→ Task statement:
Copy only what lies from the line containing "sales rep: Maria Ferrari -> Roberta Fontana" through the line containing "Biokygen ArtroPlant –" in the entries below, keeping both end lines exact and dropping every picture.

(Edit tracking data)
------------------------------------

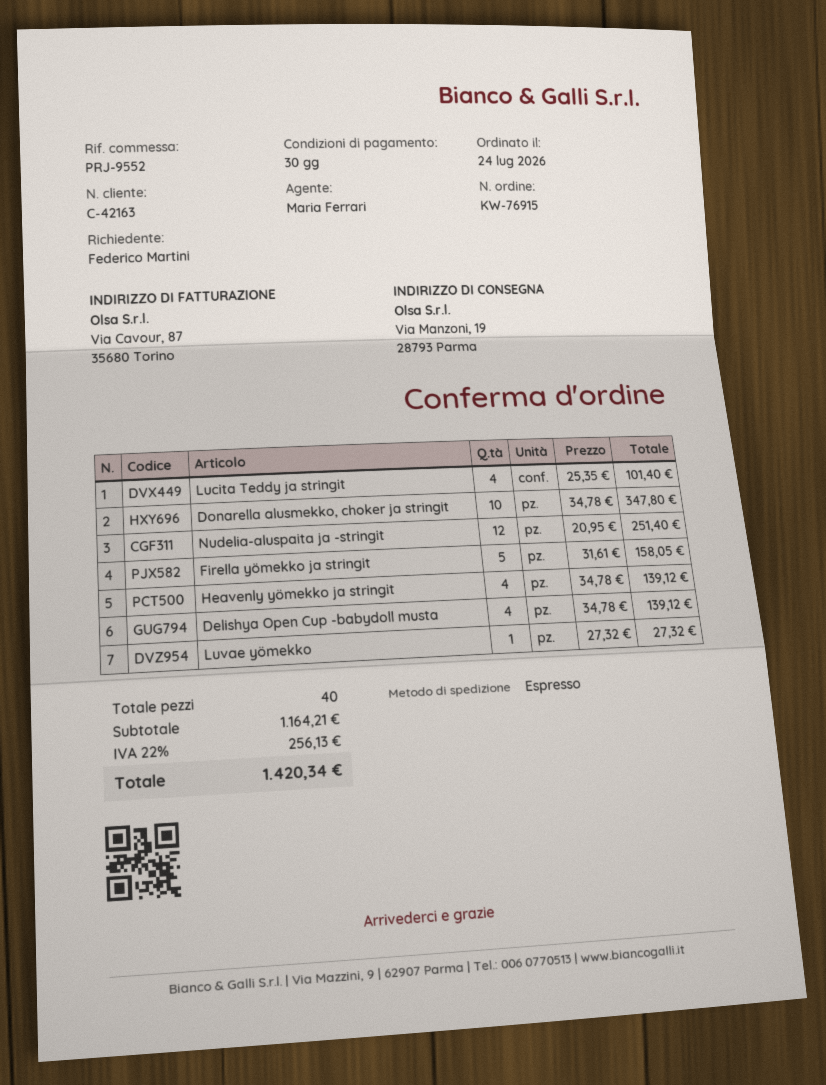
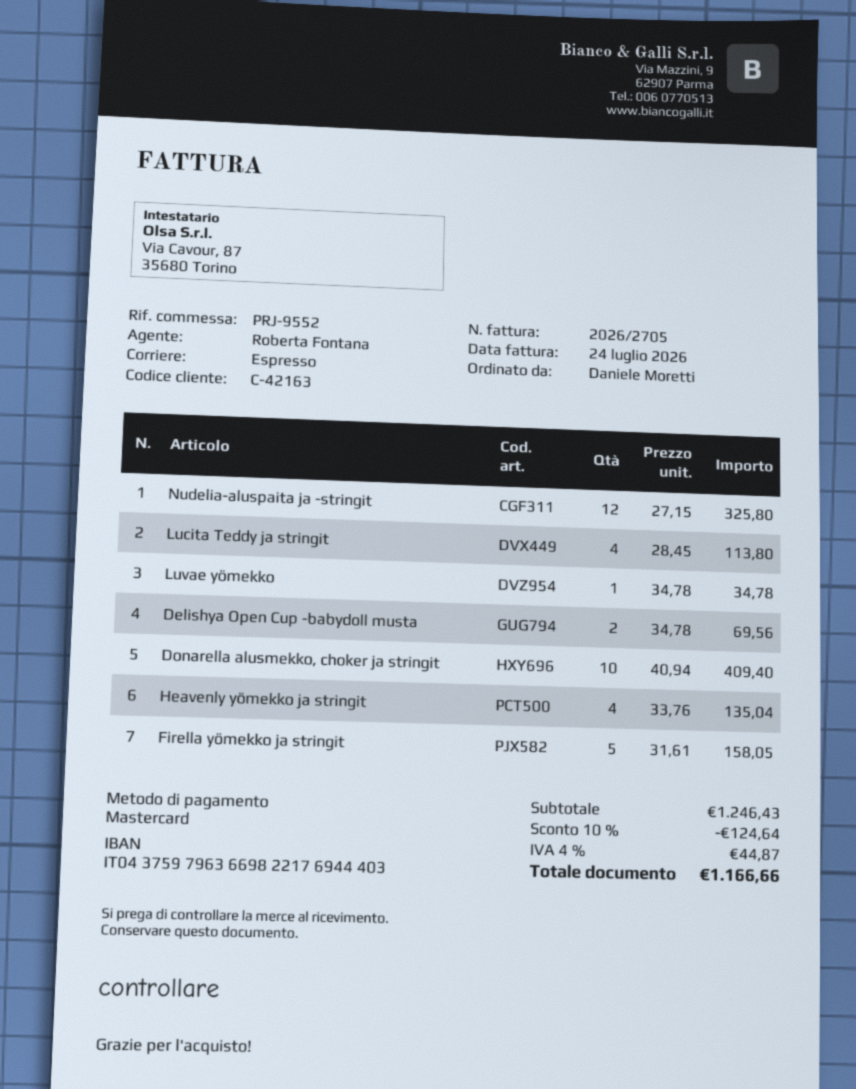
ordered by: Federico Martini -> Daniele Moretti
sales rep: Maria Ferrari -> Roberta Fontana
Lucita Teddy ja stringit: 4 x 25.35 = 101.40 -> 4 x 28.45 = 113.80
Donarella alusmekko, choker ja stringit: 10 x 34.78 = 347.80 -> 10 x 40.94 = 409.40
Nudelia-aluspaita ja -stringit: 12 x 20.95 = 251.40 -> 12 x 27.15 = 325.80
Heavenly yömekko ja stringit: 4 x 34.78 = 139.12 -> 4 x 33.76 = 135.04
Delishya Open Cup -babydoll musta: 4 x 34.78 = 139.12 -> 2 x 34.78 = 69.56
Luvae yömekko: 1 x 27.32 = 27.32 -> 1 x 34.78 = 34.78
subtotal: 1164.21 -> 1246.43
discount: none -> 10% = 124.64
tax: 22% = 256.13 -> 4% = 44.87
total: 1420.34 -> 1166.66

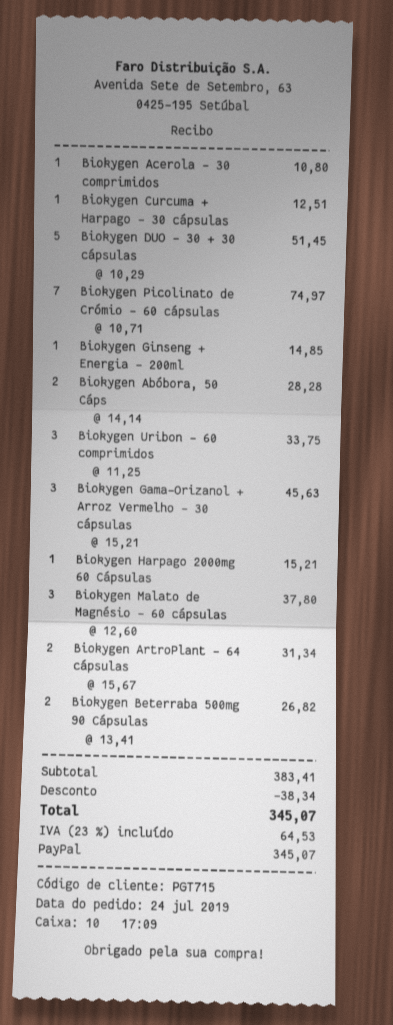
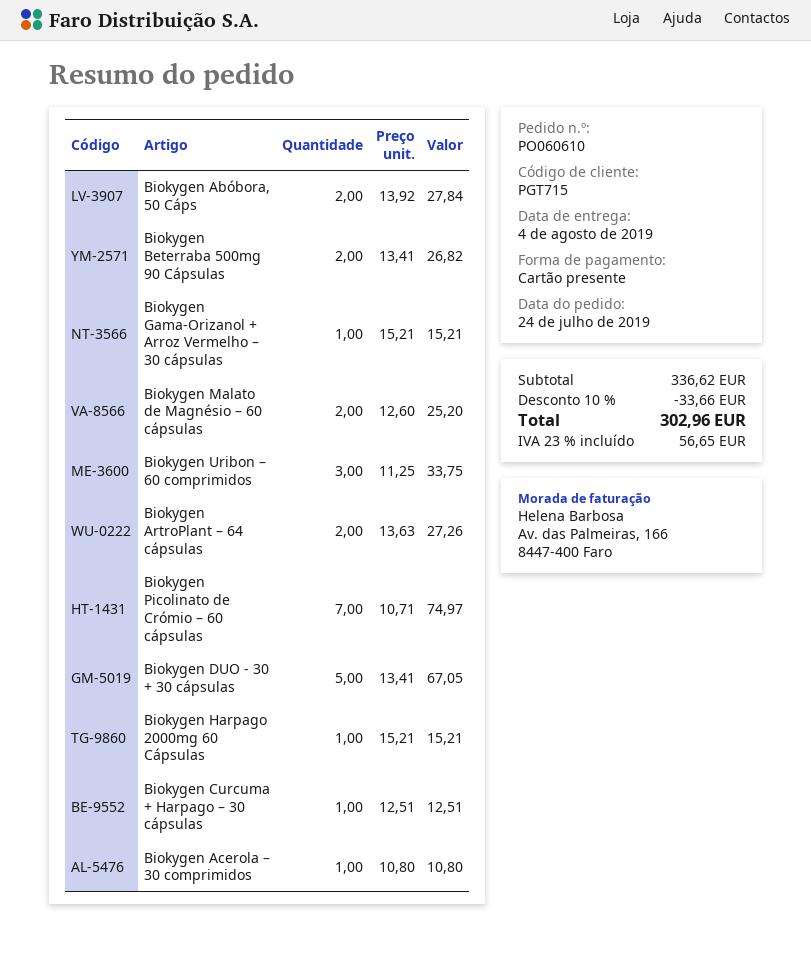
payment method: PayPal -> gift card
Biokygen DUO - 30 + 30 cápsulas: 5 x 10.29 = 51.45 -> 5 x 13.41 = 67.05
Biokygen Ginseng + Energia – 200ml: 1 x 14.85 = 14.85 -> none
Biokygen Abóbora, 50 Cáps: 2 x 14.14 = 28.28 -> 2 x 13.92 = 27.84
Biokygen Gama-Orizanol + Arroz Vermelho – 30 cápsulas: 3 x 15.21 = 45.63 -> 1 x 15.21 = 15.21
Biokygen Malato de Magnésio – 60 cápsulas: 3 x 12.60 = 37.80 -> 2 x 12.60 = 25.20
Biokygen ArtroPlant – 64 cápsulas: 2 x 15.67 = 31.34 -> 2 x 13.63 = 27.26
subtotal: 383.41 -> 336.62
discount: 38.34 -> 33.66
tax: 23% = 64.53 -> 23% = 56.65
total: 345.07 -> 302.96

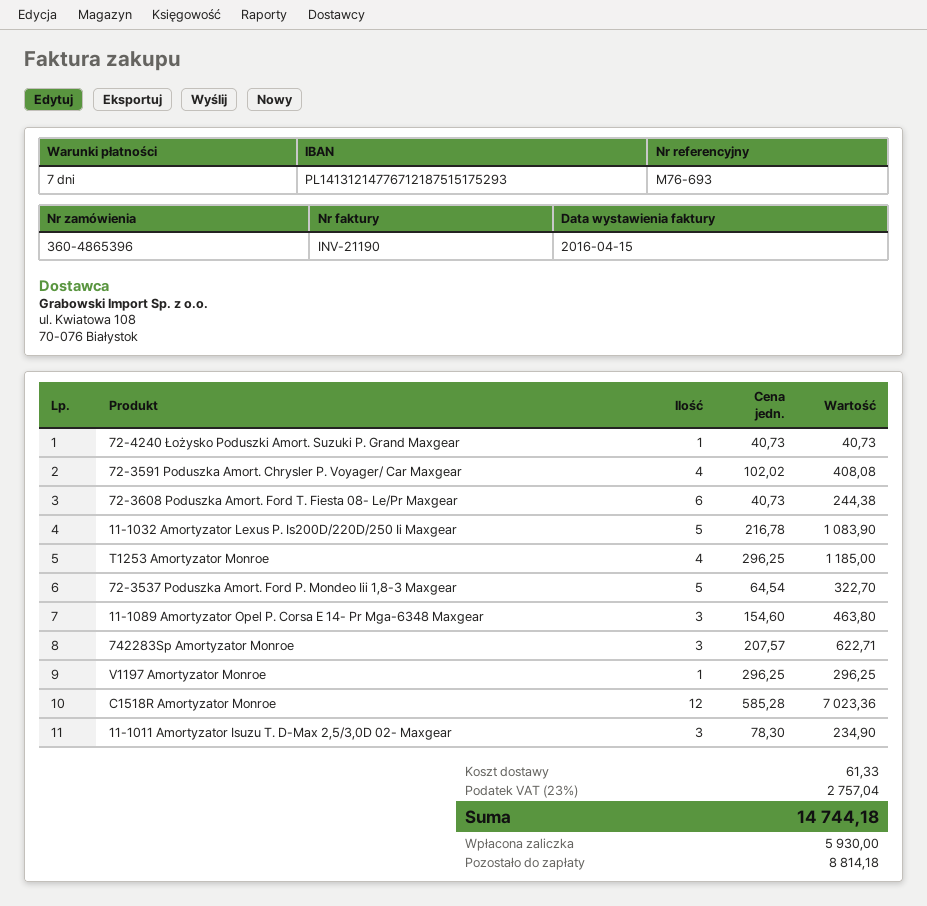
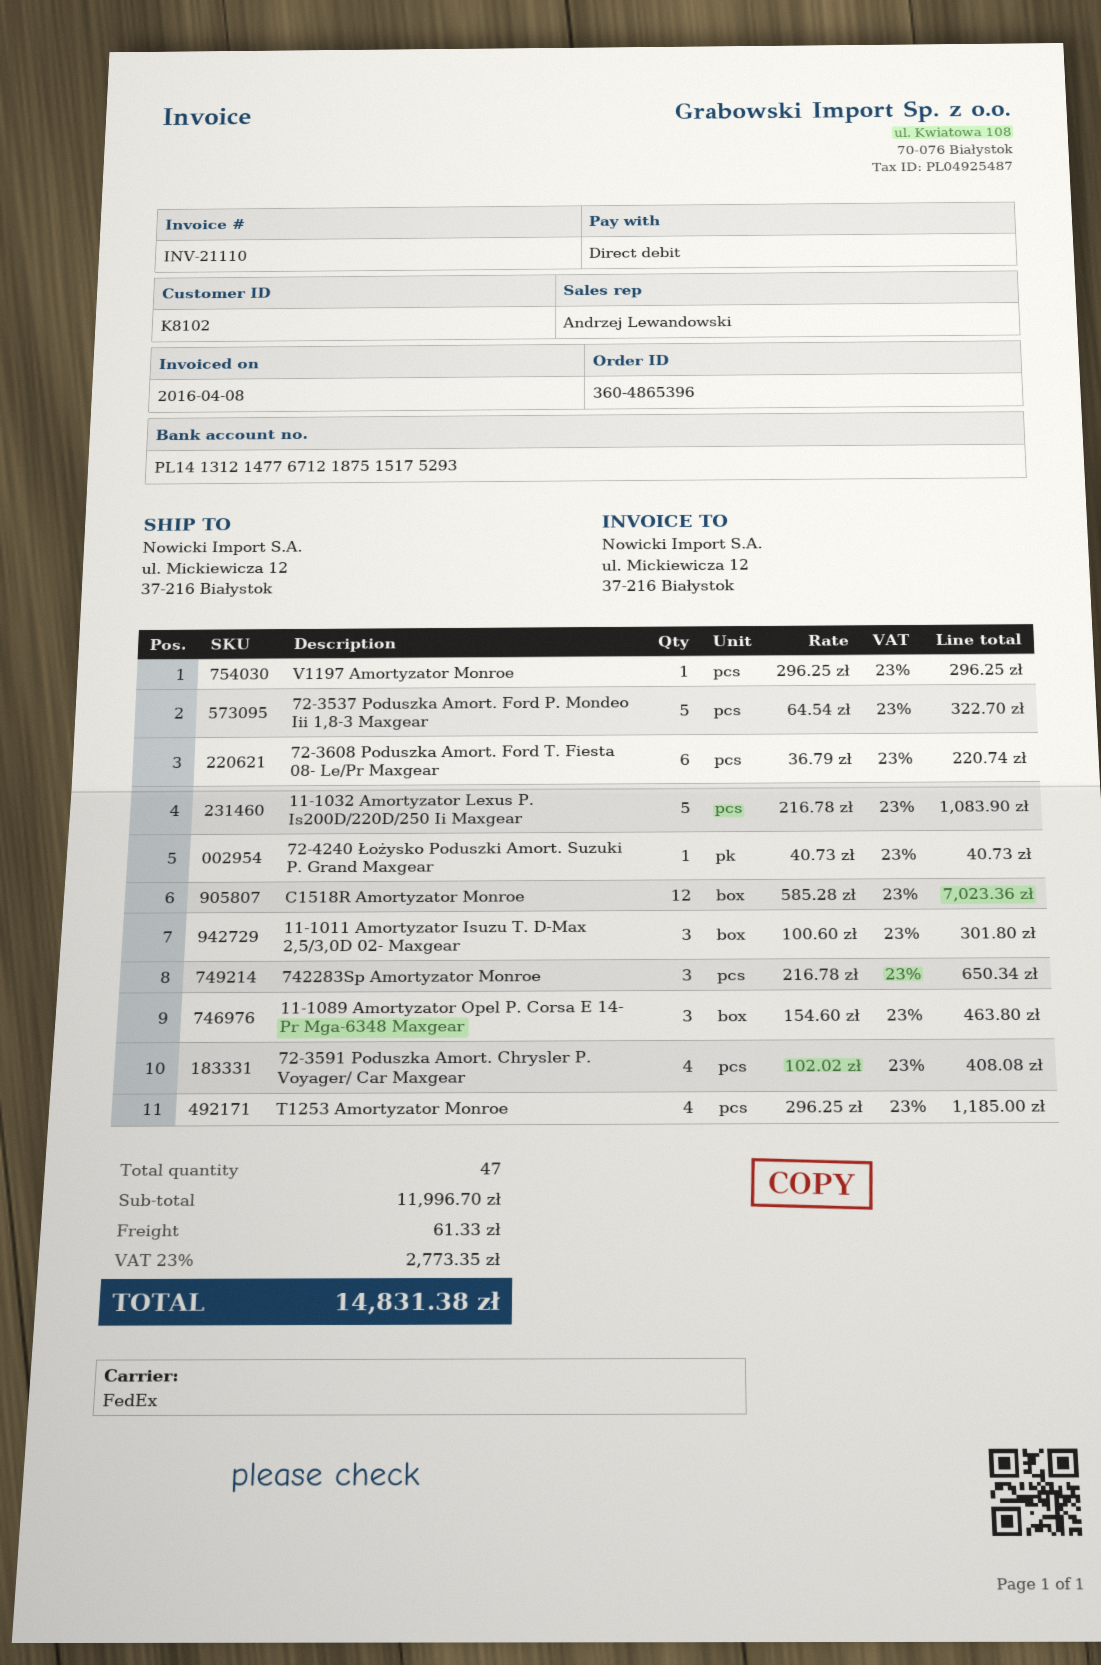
invoice number: INV-21190 -> INV-21110
invoice date: 2016-04-15 -> 2016-04-08
72-3608 Poduszka Amort. Ford T. Fiesta 08- Le/Pr Maxgear: 6 x 40.73 = 244.38 -> 6 x 36.79 = 220.74
742283Sp Amortyzator Monroe: 3 x 207.57 = 622.71 -> 3 x 216.78 = 650.34
11-1011 Amortyzator Isuzu T. D-Max 2,5/3,0D 02- Maxgear: 3 x 78.30 = 234.90 -> 3 x 100.60 = 301.80
tax: 23% = 2757.04 -> 23% = 2773.35
total: 14744.18 -> 14831.38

------------------------------------

→ Result below:
sales rep: Maria Ferrari -> Roberta Fontana
Lucita Teddy ja stringit: 4 x 25.35 = 101.40 -> 4 x 28.45 = 113.80
Donarella alusmekko, choker ja stringit: 10 x 34.78 = 347.80 -> 10 x 40.94 = 409.40
Nudelia-aluspaita ja -stringit: 12 x 20.95 = 251.40 -> 12 x 27.15 = 325.80
Heavenly yömekko ja stringit: 4 x 34.78 = 139.12 -> 4 x 33.76 = 135.04
Delishya Open Cup -babydoll musta: 4 x 34.78 = 139.12 -> 2 x 34.78 = 69.56
Luvae yömekko: 1 x 27.32 = 27.32 -> 1 x 34.78 = 34.78
subtotal: 1164.21 -> 1246.43
discount: none -> 10% = 124.64
tax: 22% = 256.13 -> 4% = 44.87
total: 1420.34 -> 1166.66

payment method: PayPal -> gift card
Biokygen DUO - 30 + 30 cápsulas: 5 x 10.29 = 51.45 -> 5 x 13.41 = 67.05
Biokygen Ginseng + Energia – 200ml: 1 x 14.85 = 14.85 -> none
Biokygen Abóbora, 50 Cáps: 2 x 14.14 = 28.28 -> 2 x 13.92 = 27.84
Biokygen Gama-Orizanol + Arroz Vermelho – 30 cápsulas: 3 x 15.21 = 45.63 -> 1 x 15.21 = 15.21
Biokygen Malato de Magnésio – 60 cápsulas: 3 x 12.60 = 37.80 -> 2 x 12.60 = 25.20
Biokygen ArtroPlant – 64 cápsulas: 2 x 15.67 = 31.34 -> 2 x 13.63 = 27.26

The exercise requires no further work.